I’m in way over my head! I write sci-fi, not thrillers or mysteries…so how did I get to a point where I’m having to work out time differentials for the plot?
Before I try to explain what’s been driving me crazy, I need to say that all of my favourite sci-fi books weave together a mix of history, culture, psychology, politics, technology, conflict and an element of mystery. Think Dune, and working out the relationship of the great worms to the planet’s ecology. All of that is normal because good sci-fi creates worlds, and worlds are full of people, and people do ‘stuff’.
I understand all that, especially the bit about people doing ‘stuff’. My problem is that I never expected the characters in Innerscape to finish up doing mystery thriller type stuff.
I’ve read mystery thriller type books by the boat load, but there is a world of difference between reading in a genre and trying to write in that genre. I feel as if I’m groping for the ‘rules’ on the fly, and it’s hard. Integrating the requirements of mystery/thrillers into a sci-fi environment is even harder, and at the moment I’m stuck on ‘time’.
To make the plot work, various people have to do various things, together and in sequence, so I have to know when things happen, right down to the last minute. But…in order to make the Residents of Innerscape feel as if they are living for longer, time in Innerscape runs faster than time on the outside. About twenty minutes faster.

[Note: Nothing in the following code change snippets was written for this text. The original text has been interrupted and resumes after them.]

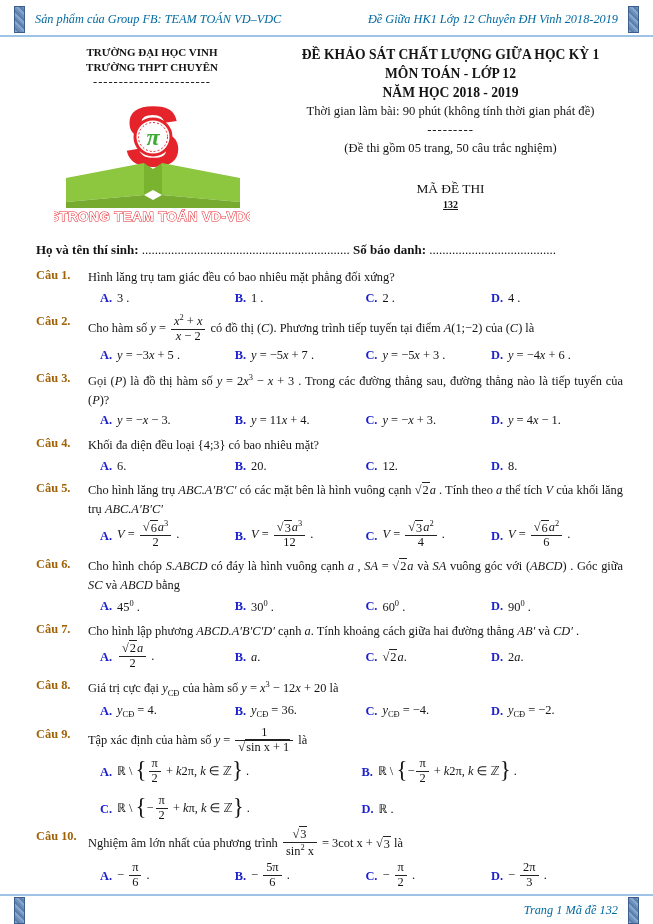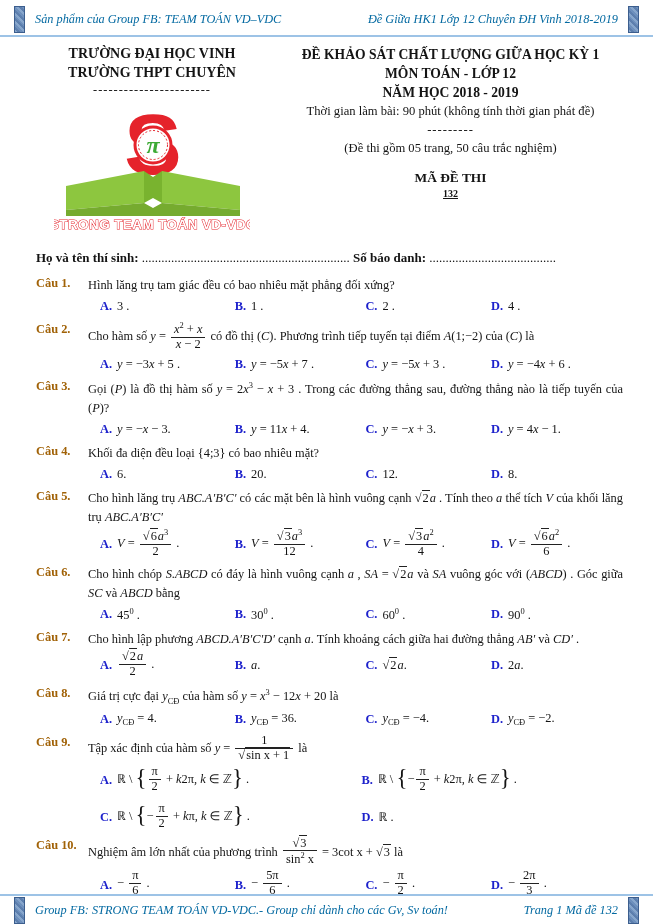"TRƯỜNG ĐẠI HỌC VINH" .school-col .bold-line { font-size: 14px -> 11px }
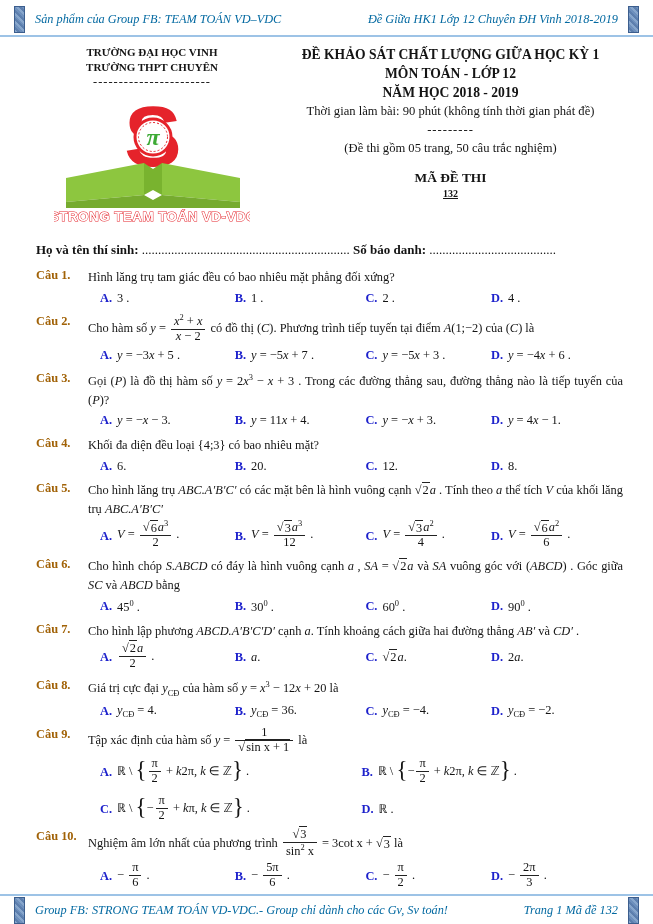"MÃ ĐỀ THI" .code-label { font-weight: bold -> normal; margin-top: 13px -> 24px }
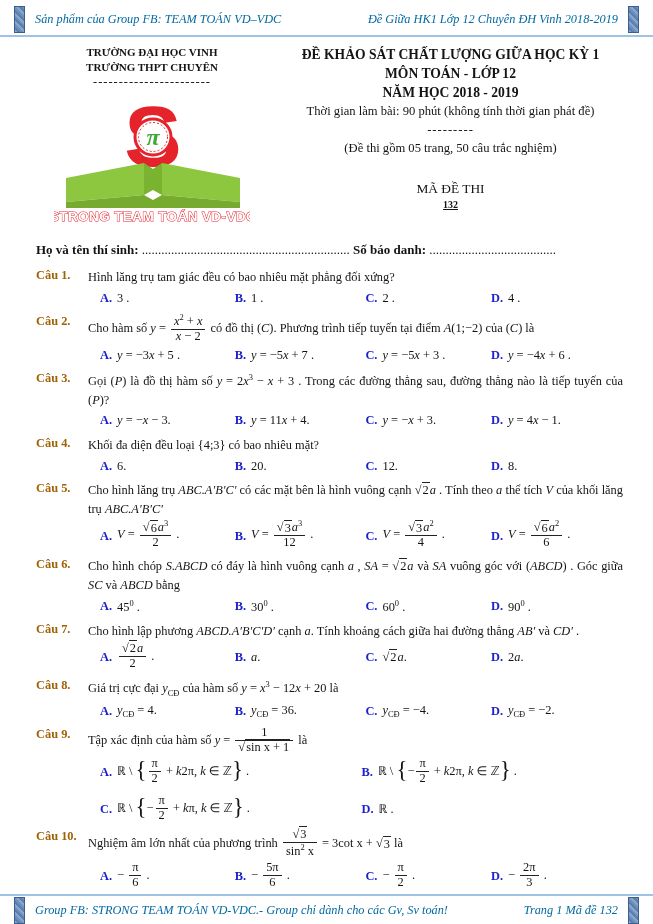"Group FB: STRONG TEAM TOÁN" span.lefttext { html: <span>Group FB: STRONG TEAM TOÁN VD-VDC.- Group chỉ dành cho các Gv, Sv toán!</span> -> none }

As an aspect of science fiction, this time differential between Innerscape and the outside world is not a big deal. I do some hand waving and a bit of arithmetic and the time flows make sense. Easy peasey…until I introduce the twin elements of mystery and thriller to the mix. Suddenly the difference between Innerscape time and real world time matters, a lot. So does how I present this conflict between internal and external time.
Right from the beginning of Innerscape, I’ve worked hard to make the reader feel as if time really is passing, hopefully without hitting them over the head with dates and durations and elapsed blah blah. Now, though, I’ve reached a point where I really am going to have to elevate time to the position of Very Important Plot Element, and I’m struggling.
The pic below is a screenshot of the StoryBox navigation pane for Part 10. It’s one of the reasons I love StoryBox as it allows me to outline, more or less on the fly:
As an outline, the pic only makes sense to me [just as well or I’d have to post a Spoiler Alert!]. But it does show how I’m trying to work out what happens when.
Sadly, the reason I’m writing this post is that I’m sort of stumped…and procrastinating. Once I finish the post, I’m going to have to resort to pen and paper to storyboard the exact sequence of events because at the moment, I feel horribly muddled. -sigh-
If there are any thriller/mystery writers out there with tips, I’d love to hear them.